This post originally appeared on New Bamboo’s blog.

During the last New Bamboo hack day I decided to work on a proof of concept for an analytics service, with the goal of being able to instrument any of our running applications (both server side and client side) and expose the data with a restful api and a web sockets interface (for eventual dashboards, etc.).

Service structure

After a few days of initial research and preparation, I decided to focus on the storage and RESTful api. I had two questions guiding this prototype.

  • How can I store and query reasonably large volumes of data, partly structured and partly unstructured, with a focus on time?
  • How can I quickly build a performant RESTful api with minimal amount of code?

What we’re collecting

The sample data I’ve decided to use simulates client side analytics, i.e. recording a page view in a browser.
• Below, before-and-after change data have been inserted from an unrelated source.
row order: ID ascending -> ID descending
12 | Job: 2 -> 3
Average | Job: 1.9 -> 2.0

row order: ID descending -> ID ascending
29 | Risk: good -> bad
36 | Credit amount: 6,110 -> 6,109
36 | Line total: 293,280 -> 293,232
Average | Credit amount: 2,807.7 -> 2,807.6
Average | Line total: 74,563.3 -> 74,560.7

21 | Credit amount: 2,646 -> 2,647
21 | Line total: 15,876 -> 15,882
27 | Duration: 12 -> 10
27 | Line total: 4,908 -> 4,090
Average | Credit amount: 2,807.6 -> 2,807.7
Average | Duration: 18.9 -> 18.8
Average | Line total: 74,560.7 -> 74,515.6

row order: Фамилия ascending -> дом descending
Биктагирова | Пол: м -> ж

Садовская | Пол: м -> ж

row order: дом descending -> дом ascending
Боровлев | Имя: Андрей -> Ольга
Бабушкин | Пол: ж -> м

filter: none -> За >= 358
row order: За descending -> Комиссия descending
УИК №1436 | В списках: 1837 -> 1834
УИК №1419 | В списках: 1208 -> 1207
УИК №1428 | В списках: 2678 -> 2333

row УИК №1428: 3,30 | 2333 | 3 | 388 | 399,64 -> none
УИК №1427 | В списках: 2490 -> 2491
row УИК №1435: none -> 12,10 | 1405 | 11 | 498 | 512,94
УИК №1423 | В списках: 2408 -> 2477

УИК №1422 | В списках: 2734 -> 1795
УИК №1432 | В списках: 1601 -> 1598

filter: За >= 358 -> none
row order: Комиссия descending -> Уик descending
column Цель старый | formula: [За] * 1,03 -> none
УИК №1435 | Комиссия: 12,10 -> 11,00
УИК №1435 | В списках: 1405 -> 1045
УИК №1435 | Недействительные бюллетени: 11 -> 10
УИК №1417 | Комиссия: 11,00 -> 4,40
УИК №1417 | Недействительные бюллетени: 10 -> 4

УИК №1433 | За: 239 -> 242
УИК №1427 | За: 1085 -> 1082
If we take a low-traffic website and assume 5 page views a minute (a very low estimate), we quickly get to high numbers, i.e. 648k page views in 3 months.
I’ve set this as a baseline data size to work with, in order to identify as early as I could any performance bottleneck that could arise with more significant data volumes.

In terms of requirements, at any point in time the api needs to be able to:

  • Access a single page view in the course of the last month
  • Aggregate and count page views by day in the last month
  • Aggregate and count page views by week in the last 3 months
  • Aggregate and count page views by month in the last year
  • Slice these measures by a set of pre-made filters (e.g. browser or domain specific ones like an hypothetical account)

A sample page view record can look like this:

{
    "uuid": "0cf61611-fe2e-4b75-a64d-d2b9e61b37ea",
    "url": "http: //www.claudio-ortolina.org",
    "meta": {
        "browser": "chrome",
        "account": "new-bamboo"
    },
    "created_at": "2015-03-20T23:14:00Z"
}

Keys inside the meta attribute may or may not be present (this simulates the usage by different clients, platforms, etc.).

Storage

When thinking about the data, we can summarise a few requirements about the storage:

  • Slice and group by period (day, week, month)
  • Query across optional dimensions (not all pages would have a browser)
  • Aggregation and window-based calculations

The goal was to move as much as I could any data computation to the database, so that my api application layer could do the bare minimum to present the data.

My initial hunch was that Postgresql would have been a great candidate, especially due to its recent support for JSON data formats, so I started with that.

DB schema

We can model a page view as follows:

┌────────────┬──────────────────────────┬───────────────┐
│   Column   │           Type           │   Modifiers   │
├────────────┼──────────────────────────┼───────────────┤
│ uuid       │ uuid                     │ not null      │
│ url        │ text                     │               │
│ meta       │ jsonb                    │               │
│ created_at │ timestamp with time zone │ default now() │
└────────────┴──────────────────────────┴───────────────┘

Starting with Postgres 9.4, we can use JSONB (where B stands for binary) to store json data. This allows use to use Generalized Inverted Indexes (GIN) to index keys in the JSON structure for a much faster lookup.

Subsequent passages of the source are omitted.